A whole online game (massivly multiplayer) is build around Stackless and its multithreading principle -- since the original is just to slow for the massivly multiplayer property of the game.
Threads in CPython are widely discouraged. One reason is the GIL -- a global interpreter lock -- that serializes threading for many parts of the execution. My experiance is, that it is really difficult to create fast applications this way. My example codings where all slower with threading -- with one core (but many waits for input should have made some performance boosts possible).
With CPython, rather use seperate processes if possible.

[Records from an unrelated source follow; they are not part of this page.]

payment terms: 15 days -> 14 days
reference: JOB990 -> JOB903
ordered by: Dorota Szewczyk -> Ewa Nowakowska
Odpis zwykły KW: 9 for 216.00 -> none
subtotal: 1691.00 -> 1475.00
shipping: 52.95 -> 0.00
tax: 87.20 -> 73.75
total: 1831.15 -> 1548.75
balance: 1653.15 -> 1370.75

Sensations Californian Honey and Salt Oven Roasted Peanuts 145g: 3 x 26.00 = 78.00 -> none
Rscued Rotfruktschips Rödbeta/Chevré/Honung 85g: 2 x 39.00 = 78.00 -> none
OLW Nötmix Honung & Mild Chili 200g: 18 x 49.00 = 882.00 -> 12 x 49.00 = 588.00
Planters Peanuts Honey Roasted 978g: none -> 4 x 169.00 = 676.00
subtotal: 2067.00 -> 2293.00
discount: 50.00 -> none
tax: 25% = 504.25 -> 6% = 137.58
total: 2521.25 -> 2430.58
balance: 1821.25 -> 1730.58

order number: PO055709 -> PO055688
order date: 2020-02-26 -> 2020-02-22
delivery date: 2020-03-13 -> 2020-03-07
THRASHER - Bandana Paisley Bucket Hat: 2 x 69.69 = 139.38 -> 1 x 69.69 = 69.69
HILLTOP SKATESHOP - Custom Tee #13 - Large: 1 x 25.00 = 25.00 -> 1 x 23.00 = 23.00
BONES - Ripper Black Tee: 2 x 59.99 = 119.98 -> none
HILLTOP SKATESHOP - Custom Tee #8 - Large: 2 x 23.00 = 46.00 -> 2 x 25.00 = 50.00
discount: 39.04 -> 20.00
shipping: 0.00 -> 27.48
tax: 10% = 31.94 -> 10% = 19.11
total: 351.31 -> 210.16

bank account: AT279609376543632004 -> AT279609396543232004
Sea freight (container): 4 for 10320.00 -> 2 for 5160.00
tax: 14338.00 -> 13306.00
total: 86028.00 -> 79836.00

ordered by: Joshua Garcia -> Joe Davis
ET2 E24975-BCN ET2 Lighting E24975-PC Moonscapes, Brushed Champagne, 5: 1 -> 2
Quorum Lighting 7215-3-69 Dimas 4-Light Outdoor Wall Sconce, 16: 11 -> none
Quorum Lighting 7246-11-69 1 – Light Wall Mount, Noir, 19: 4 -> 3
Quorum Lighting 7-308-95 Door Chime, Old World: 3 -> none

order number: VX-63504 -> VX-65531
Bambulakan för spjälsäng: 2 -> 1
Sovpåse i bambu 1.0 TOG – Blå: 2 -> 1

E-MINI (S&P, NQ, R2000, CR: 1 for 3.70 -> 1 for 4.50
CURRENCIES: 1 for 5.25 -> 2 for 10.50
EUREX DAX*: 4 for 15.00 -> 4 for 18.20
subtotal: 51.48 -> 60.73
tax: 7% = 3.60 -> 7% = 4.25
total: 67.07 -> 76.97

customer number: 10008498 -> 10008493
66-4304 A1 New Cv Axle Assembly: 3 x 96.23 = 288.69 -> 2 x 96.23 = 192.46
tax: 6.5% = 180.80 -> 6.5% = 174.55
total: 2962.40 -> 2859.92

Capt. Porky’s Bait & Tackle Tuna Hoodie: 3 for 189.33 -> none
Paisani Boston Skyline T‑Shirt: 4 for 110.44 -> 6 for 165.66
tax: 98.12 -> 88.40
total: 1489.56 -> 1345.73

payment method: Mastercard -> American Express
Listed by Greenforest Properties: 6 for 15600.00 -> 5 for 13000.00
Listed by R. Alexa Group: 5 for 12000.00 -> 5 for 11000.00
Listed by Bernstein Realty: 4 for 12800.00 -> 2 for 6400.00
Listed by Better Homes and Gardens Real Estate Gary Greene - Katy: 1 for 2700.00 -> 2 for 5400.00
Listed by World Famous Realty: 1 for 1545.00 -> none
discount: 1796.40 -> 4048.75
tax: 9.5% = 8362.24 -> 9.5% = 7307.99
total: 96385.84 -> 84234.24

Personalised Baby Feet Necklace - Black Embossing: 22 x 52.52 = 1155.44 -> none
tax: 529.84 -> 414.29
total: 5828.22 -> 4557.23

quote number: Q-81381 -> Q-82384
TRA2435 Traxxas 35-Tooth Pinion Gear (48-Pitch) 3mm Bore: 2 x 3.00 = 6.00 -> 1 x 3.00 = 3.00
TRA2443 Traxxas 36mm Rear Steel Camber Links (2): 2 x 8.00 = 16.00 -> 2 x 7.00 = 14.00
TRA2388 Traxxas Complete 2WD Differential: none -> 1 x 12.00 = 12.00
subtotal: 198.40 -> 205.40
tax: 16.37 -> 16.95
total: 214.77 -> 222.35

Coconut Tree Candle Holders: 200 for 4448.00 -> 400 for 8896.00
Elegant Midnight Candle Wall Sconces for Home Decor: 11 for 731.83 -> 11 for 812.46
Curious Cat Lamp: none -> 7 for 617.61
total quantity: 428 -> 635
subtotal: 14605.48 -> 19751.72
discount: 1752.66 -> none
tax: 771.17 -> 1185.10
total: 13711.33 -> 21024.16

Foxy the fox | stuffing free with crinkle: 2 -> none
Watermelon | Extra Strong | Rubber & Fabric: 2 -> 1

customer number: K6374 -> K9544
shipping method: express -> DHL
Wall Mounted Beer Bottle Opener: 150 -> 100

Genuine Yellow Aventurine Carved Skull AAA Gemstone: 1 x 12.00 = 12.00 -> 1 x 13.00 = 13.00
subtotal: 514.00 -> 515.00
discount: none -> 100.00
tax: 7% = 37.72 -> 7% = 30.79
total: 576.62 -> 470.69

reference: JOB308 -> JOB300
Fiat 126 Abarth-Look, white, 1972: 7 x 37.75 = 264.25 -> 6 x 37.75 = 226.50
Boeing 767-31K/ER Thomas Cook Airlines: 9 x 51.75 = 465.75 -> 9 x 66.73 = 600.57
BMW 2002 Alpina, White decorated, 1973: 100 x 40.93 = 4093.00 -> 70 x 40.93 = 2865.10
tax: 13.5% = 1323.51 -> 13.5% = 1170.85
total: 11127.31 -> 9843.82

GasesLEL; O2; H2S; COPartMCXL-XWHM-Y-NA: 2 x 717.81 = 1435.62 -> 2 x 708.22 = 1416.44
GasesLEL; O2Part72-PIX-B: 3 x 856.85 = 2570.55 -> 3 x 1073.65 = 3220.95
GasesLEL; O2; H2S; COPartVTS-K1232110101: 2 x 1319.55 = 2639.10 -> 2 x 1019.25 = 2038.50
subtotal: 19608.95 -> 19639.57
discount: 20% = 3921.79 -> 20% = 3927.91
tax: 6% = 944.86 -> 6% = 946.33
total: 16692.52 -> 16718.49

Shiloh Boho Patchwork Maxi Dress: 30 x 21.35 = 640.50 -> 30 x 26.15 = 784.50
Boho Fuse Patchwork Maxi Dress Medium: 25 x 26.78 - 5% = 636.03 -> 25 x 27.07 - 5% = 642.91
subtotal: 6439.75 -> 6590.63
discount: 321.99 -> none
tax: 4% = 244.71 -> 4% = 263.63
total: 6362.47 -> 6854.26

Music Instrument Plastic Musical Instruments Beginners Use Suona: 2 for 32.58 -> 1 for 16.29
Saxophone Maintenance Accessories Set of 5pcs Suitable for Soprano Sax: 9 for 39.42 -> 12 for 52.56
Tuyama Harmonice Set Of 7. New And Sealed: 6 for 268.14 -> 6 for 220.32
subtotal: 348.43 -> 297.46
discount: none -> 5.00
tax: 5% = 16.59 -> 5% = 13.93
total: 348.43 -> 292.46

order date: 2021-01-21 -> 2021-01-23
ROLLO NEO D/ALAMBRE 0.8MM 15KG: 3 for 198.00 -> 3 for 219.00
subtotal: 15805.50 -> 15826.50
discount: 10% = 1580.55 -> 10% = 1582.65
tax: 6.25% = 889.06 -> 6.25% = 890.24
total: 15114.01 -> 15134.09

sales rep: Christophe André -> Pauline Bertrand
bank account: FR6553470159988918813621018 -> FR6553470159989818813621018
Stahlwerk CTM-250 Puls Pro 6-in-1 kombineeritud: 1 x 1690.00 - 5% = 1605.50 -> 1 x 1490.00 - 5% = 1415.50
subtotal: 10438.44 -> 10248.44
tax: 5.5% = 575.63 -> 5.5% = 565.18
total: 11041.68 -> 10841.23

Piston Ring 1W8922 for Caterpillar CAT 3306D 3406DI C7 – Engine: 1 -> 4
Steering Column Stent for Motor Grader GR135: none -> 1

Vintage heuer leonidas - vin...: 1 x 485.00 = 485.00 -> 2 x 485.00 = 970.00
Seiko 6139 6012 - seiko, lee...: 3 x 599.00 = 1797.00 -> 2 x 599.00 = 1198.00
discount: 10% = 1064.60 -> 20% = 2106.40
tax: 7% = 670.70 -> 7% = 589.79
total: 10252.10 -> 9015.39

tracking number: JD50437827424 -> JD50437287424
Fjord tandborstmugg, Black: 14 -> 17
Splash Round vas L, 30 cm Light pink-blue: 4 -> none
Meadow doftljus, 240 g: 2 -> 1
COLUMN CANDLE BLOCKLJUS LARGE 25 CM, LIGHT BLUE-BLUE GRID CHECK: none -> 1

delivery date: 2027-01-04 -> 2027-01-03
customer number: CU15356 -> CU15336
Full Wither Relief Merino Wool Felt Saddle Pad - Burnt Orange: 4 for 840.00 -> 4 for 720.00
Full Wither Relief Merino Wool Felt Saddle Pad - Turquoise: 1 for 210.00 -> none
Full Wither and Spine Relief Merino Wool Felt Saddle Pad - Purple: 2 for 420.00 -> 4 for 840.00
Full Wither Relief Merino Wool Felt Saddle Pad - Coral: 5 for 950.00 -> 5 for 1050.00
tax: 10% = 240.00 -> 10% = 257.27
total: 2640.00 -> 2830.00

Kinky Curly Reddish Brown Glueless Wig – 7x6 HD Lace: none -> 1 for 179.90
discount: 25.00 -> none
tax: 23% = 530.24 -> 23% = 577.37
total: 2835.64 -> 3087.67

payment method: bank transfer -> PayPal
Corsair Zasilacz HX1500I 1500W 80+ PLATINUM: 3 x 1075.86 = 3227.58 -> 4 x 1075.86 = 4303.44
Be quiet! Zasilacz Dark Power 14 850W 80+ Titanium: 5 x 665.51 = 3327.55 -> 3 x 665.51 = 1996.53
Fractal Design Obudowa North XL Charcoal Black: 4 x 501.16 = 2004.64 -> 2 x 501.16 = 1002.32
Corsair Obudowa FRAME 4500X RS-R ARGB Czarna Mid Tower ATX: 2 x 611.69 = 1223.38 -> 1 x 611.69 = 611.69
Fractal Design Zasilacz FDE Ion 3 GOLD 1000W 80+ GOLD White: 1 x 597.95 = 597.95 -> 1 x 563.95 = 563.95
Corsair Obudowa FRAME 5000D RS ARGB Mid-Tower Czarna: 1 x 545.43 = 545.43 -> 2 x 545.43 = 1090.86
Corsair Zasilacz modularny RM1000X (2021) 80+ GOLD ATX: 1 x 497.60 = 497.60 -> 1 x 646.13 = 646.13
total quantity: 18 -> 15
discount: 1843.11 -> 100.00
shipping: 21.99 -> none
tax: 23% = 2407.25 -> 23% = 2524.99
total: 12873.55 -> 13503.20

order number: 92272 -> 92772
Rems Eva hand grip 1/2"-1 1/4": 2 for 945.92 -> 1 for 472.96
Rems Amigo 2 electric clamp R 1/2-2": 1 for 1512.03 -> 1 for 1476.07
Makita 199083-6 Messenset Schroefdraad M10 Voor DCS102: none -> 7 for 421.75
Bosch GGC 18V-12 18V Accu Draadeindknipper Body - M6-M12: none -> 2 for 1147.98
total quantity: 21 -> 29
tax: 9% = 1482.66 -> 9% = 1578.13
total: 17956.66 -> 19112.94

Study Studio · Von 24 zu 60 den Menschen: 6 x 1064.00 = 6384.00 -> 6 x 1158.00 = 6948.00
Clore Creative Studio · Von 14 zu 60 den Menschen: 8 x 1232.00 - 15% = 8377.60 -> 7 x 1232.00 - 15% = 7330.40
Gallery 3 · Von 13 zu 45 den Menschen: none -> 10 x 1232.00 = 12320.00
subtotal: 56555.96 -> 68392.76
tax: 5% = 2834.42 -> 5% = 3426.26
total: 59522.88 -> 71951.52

If you really want to get your hands dirty, you can try using generators to fake coroutines. It probably isn't the most efficient in terms of work involved, but coroutines do offer you very fine control of co-operative multitasking rather than pre-emptive multitasking you'll find elsewhere.
One advantage you'll find is that by and large, you will not need locks or mutexes when using co-operative multitasking, but the more important advantage for me was the nearly-zero switching speed between "threads". Of course, Stackless Python is said to be very good for that as well; and then there's Erlang, if it doesn't have to be Python.
Probably the biggest disadvantage in co-operative multitasking is the general lack of workaround for blocking I/O. And in the faked coroutines, you'll also encounter the issue that you can't switch "threads" from anything but the top level of the stack within a thread.
After you've made an even slightly complex application with fake coroutines, you'll really begin to appreciate the work that goes into process scheduling at the OS level.